Keep the images out while you set down the data exactly.

── Listed records ──

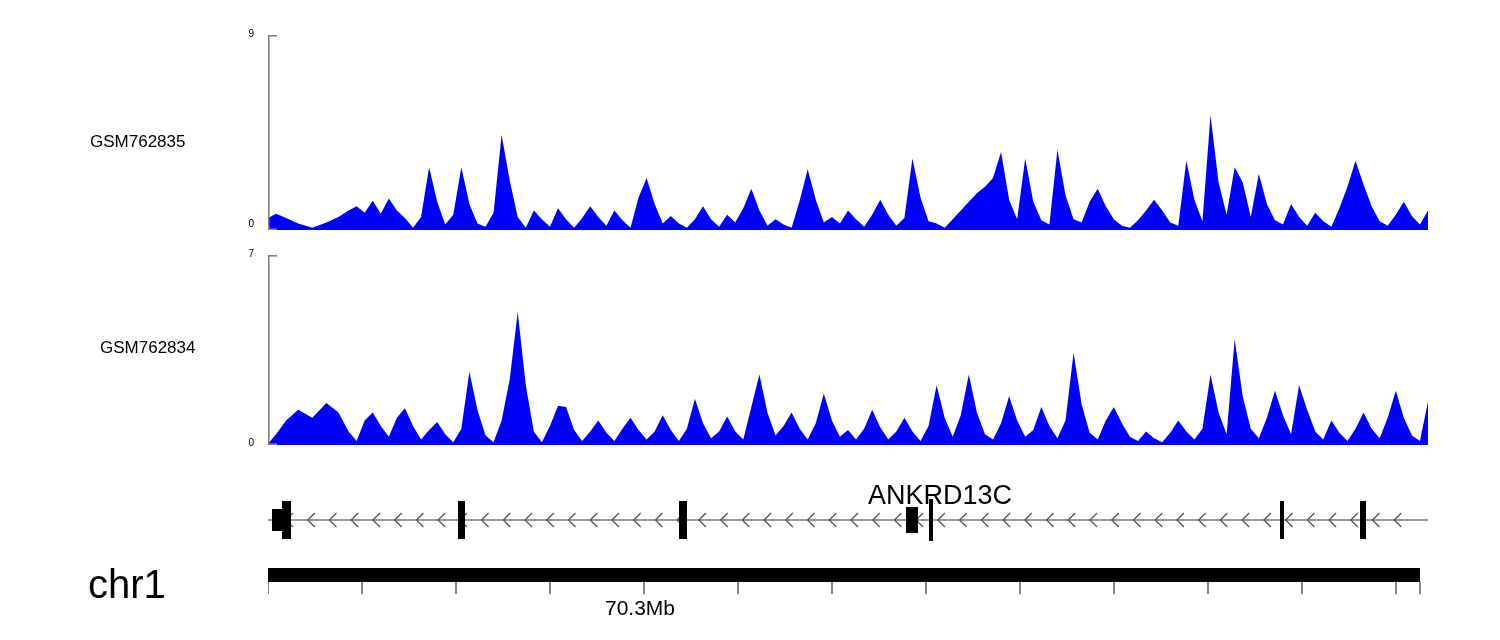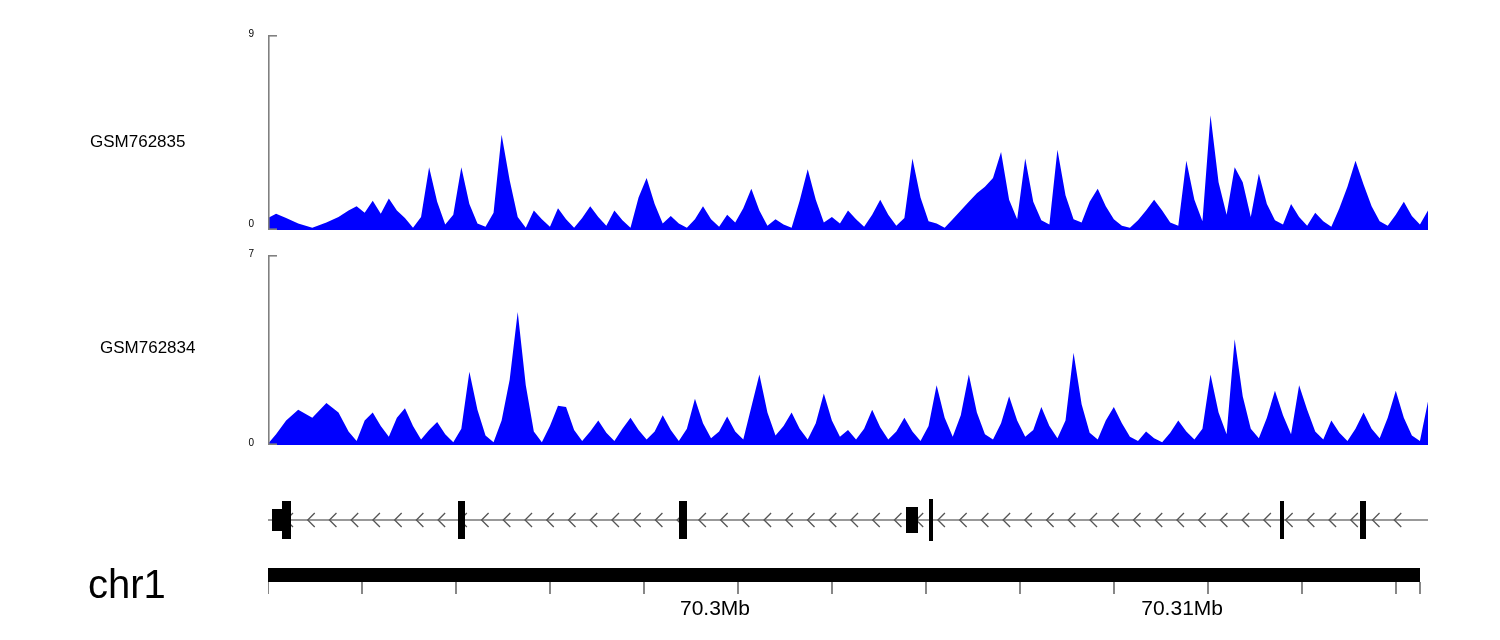--- a/index.html
+++ b/index.html
@@ -132,6 +132,7 @@
       </svg>
   </div>
 
+  <div id="gene-name">ANKRD13C</div>
 
   <div id="gene-track">
     <svg id="svg-gene" viewBox="0 0 1160 80" preserveAspectRatio="none">

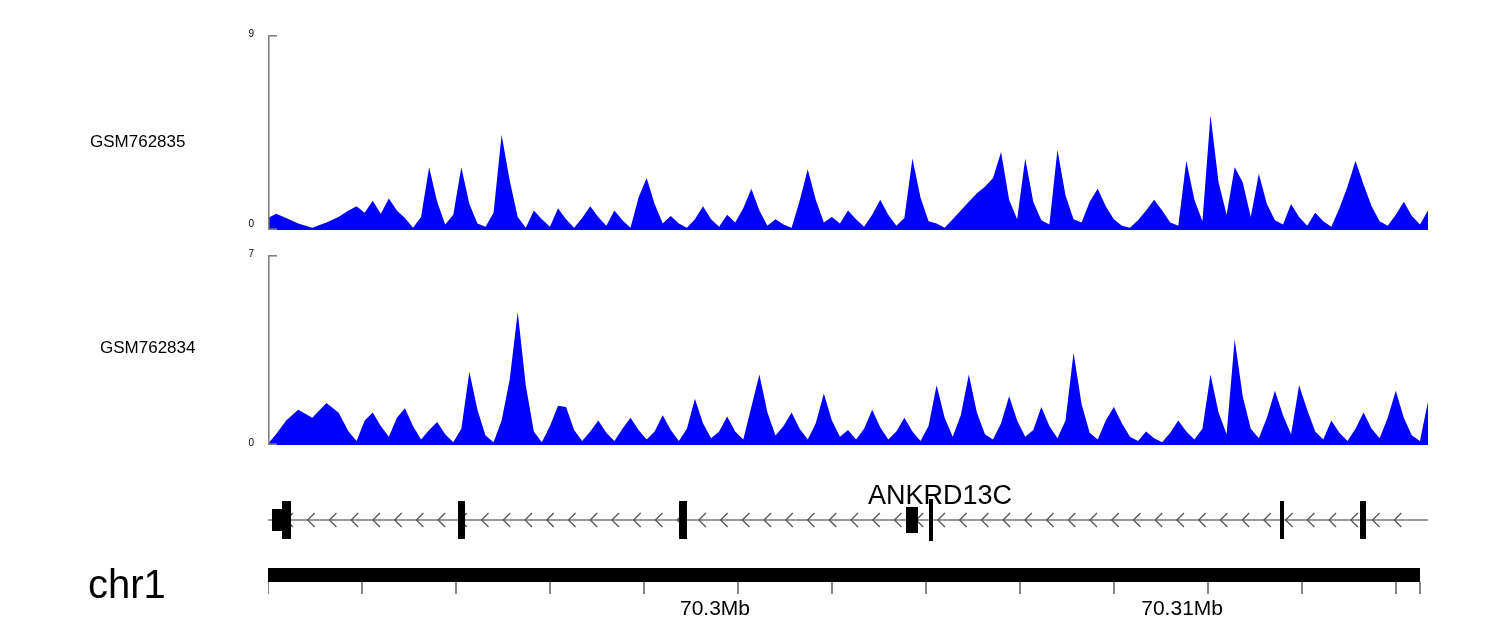--- a/index.html
+++ b/index.html
@@ -95,7 +95,7 @@
     position: absolute;
     font-size: 21px;
     color: #000;
-    text-align: right;
+    text-align: center;
     white-space: nowrap;
     width: 220px;
     top: 596px;

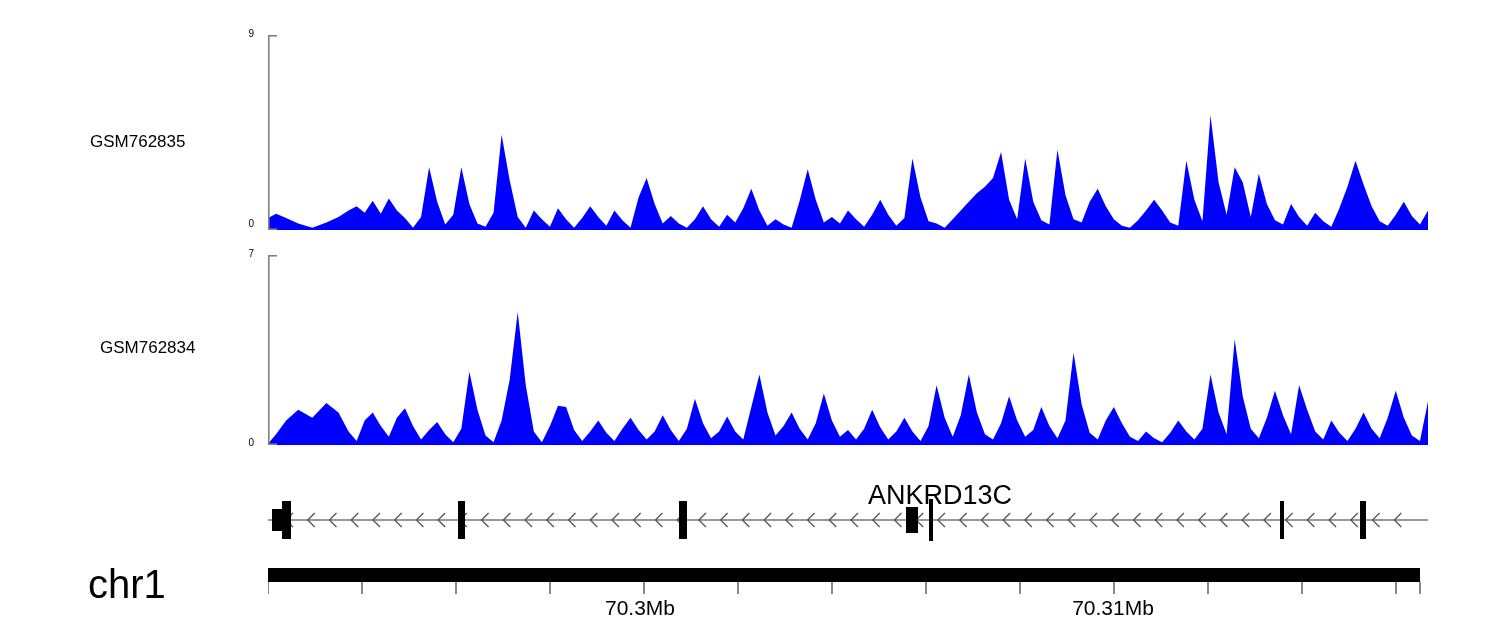--- a/index.html
+++ b/index.html
@@ -223,7 +223,6 @@
   </div>
 
   <div class="ruler-tick-label" id="ruler-label-0" style="left: 530px;">70.3Mb</div>
-  <div class="ruler-tick-label" id="ruler-label-1" style="left: 1003px;">70.31Mb</div>
 
 </div>
 

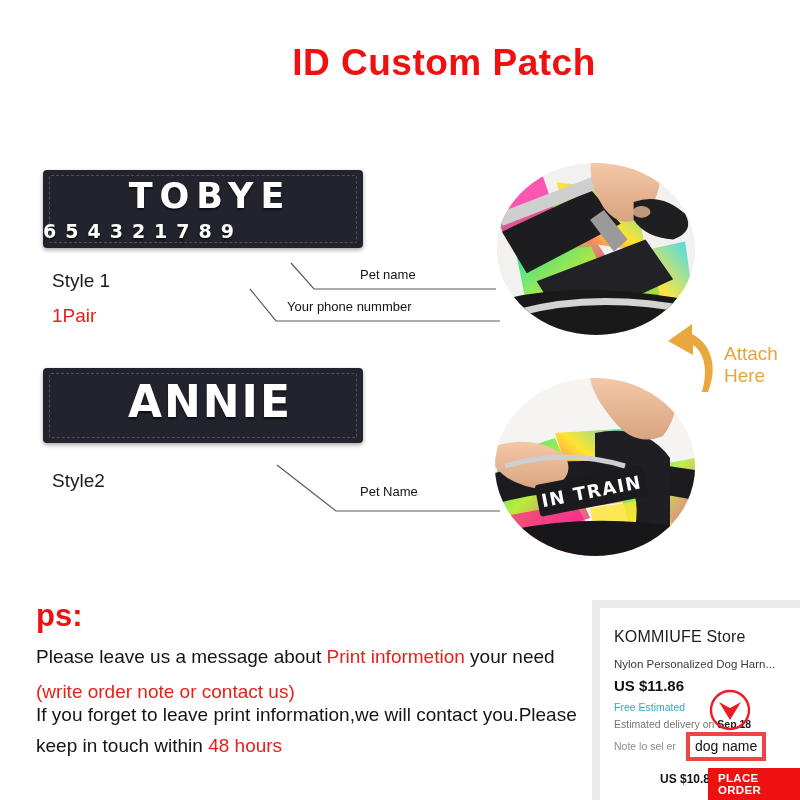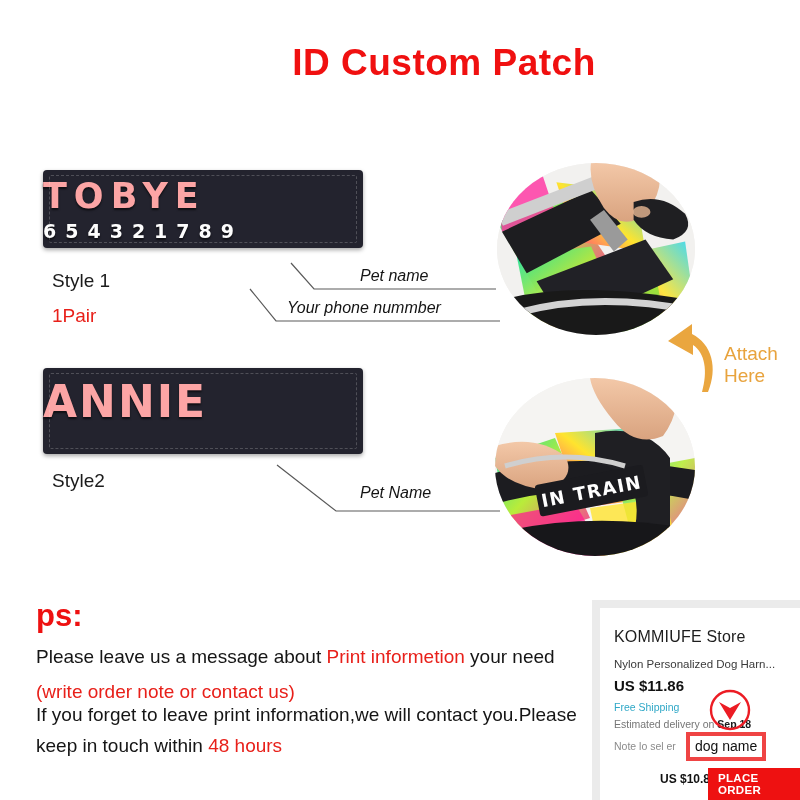--- a/index.html
+++ b/index.html
@@ -39,10 +39,11 @@
   #patch-2{left:43px;top:368px;width:320px;height:86px;}
 
   .patch-name{
-    position:absolute;left:0;width:100%;text-align:left;
-    color:#fca5a5;font-weight:bold;
+    position:absolute;left:0;width:100%;text-align:center;
+    color:#ffffff;font-weight:bold;
     font-family:"DejaVu Sans", sans-serif;
     text-shadow:0 2px 2px rgba(0,0,0,.6);
+    padding-left:7px;
   }
   #patch-1 .patch-name{top:6px;font-size:35px;letter-spacing:7px;}
   #patch-1 .patch-phone{

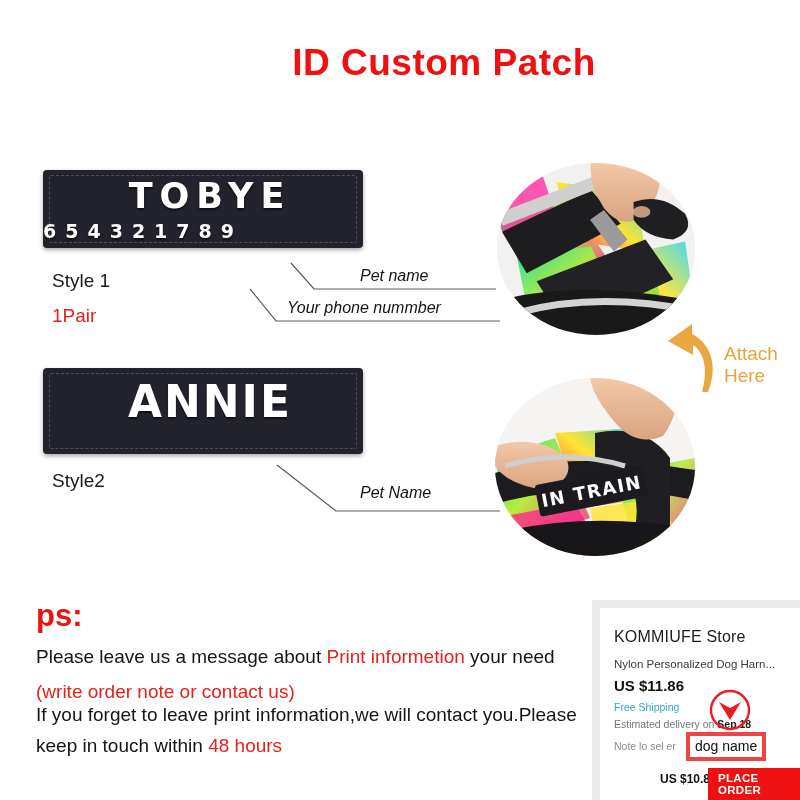--- a/index.html
+++ b/index.html
@@ -61,7 +61,7 @@
   #style-2-label{left:52px;top:470px;}
 
   
-  .callout-text{position:absolute;font-size:16px;color:#141414;white-space:nowrap;font-style:italic;}
+  .callout-text{position:absolute;font-size:13px;color:#141414;white-space:nowrap;}
   #callout-pet-name-1{left:360px;top:267px;}
   #callout-phone{left:287px;top:299px;}
   #callout-pet-name-2{left:360px;top:484px;}

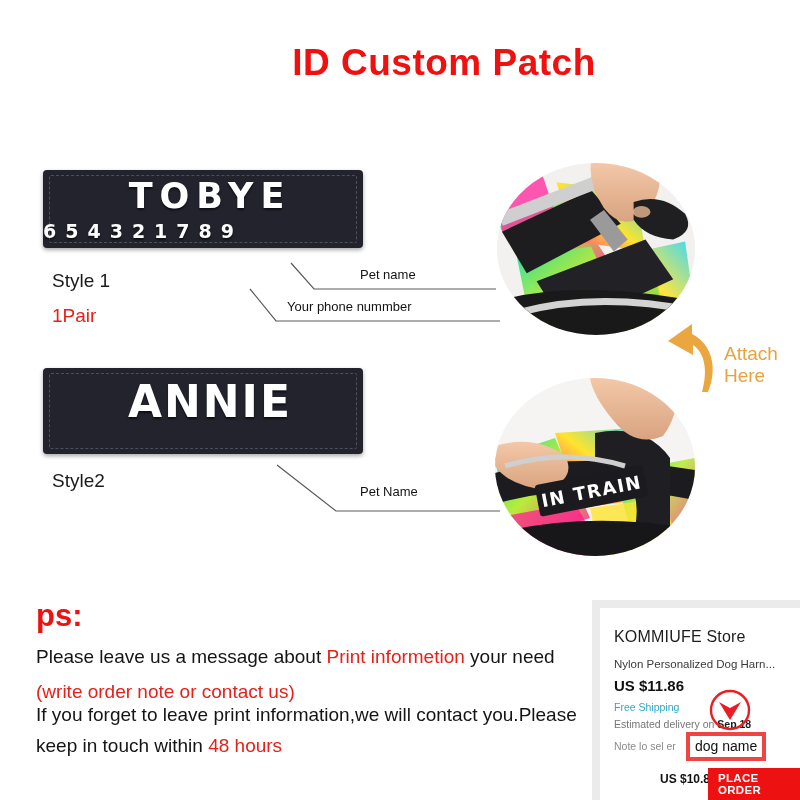--- a/index.html
+++ b/index.html
@@ -36,7 +36,7 @@
     border-radius:2px;pointer-events:none;
   }
   #patch-1{left:43px;top:170px;width:320px;height:78px;}
-  #patch-2{left:43px;top:368px;width:320px;height:86px;}
+  #patch-2{left:43px;top:368px;width:320px;height:75px;}
 
   .patch-name{
     position:absolute;left:0;width:100%;text-align:center;

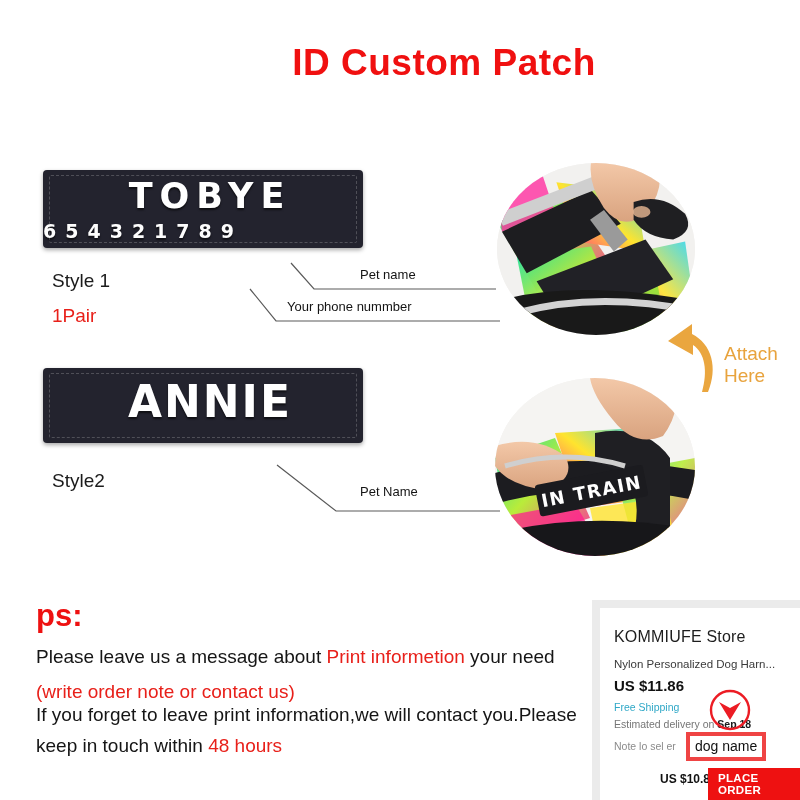--- a/index.html
+++ b/index.html
@@ -268,7 +268,7 @@
       <div id="store-name">KOMMIUFE Store</div>
       <div id="product-title">Nylon Personalized Dog Harn...</div>
       <div id="price-main">US $11.86</div>
-      <div id="free-shipping">Free Shipping</div>
+      <div id="free-shipping">Free Estimated</div>
 
       <div id="est-delivery">
         <span>Estimated delivery on </span><b>Sep 18</b>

───

Finished exercise |
--- a/index.html
+++ b/index.html
@@ -132,6 +132,7 @@
       </svg>
   </div>
 
+  <div id="gene-name">ANKRD13C</div>
 
   <div id="gene-track">
     <svg id="svg-gene" viewBox="0 0 1160 80" preserveAspectRatio="none">

--- a/index.html
+++ b/index.html
@@ -95,7 +95,7 @@
     position: absolute;
     font-size: 21px;
     color: #000;
-    text-align: right;
+    text-align: center;
     white-space: nowrap;
     width: 220px;
     top: 596px;

--- a/index.html
+++ b/index.html
@@ -223,7 +223,6 @@
   </div>
 
   <div class="ruler-tick-label" id="ruler-label-0" style="left: 530px;">70.3Mb</div>
-  <div class="ruler-tick-label" id="ruler-label-1" style="left: 1003px;">70.31Mb</div>
 
 </div>
 

--- a/index.html
+++ b/index.html
@@ -39,10 +39,11 @@
   #patch-2{left:43px;top:368px;width:320px;height:86px;}
 
   .patch-name{
-    position:absolute;left:0;width:100%;text-align:left;
-    color:#fca5a5;font-weight:bold;
+    position:absolute;left:0;width:100%;text-align:center;
+    color:#ffffff;font-weight:bold;
     font-family:"DejaVu Sans", sans-serif;
     text-shadow:0 2px 2px rgba(0,0,0,.6);
+    padding-left:7px;
   }
   #patch-1 .patch-name{top:6px;font-size:35px;letter-spacing:7px;}
   #patch-1 .patch-phone{

--- a/index.html
+++ b/index.html
@@ -61,7 +61,7 @@
   #style-2-label{left:52px;top:470px;}
 
   
-  .callout-text{position:absolute;font-size:16px;color:#141414;white-space:nowrap;font-style:italic;}
+  .callout-text{position:absolute;font-size:13px;color:#141414;white-space:nowrap;}
   #callout-pet-name-1{left:360px;top:267px;}
   #callout-phone{left:287px;top:299px;}
   #callout-pet-name-2{left:360px;top:484px;}

--- a/index.html
+++ b/index.html
@@ -36,7 +36,7 @@
     border-radius:2px;pointer-events:none;
   }
   #patch-1{left:43px;top:170px;width:320px;height:78px;}
-  #patch-2{left:43px;top:368px;width:320px;height:86px;}
+  #patch-2{left:43px;top:368px;width:320px;height:75px;}
 
   .patch-name{
     position:absolute;left:0;width:100%;text-align:center;

--- a/index.html
+++ b/index.html
@@ -268,7 +268,7 @@
       <div id="store-name">KOMMIUFE Store</div>
       <div id="product-title">Nylon Personalized Dog Harn...</div>
       <div id="price-main">US $11.86</div>
-      <div id="free-shipping">Free Shipping</div>
+      <div id="free-shipping">Free Estimated</div>
 
       <div id="est-delivery">
         <span>Estimated delivery on </span><b>Sep 18</b>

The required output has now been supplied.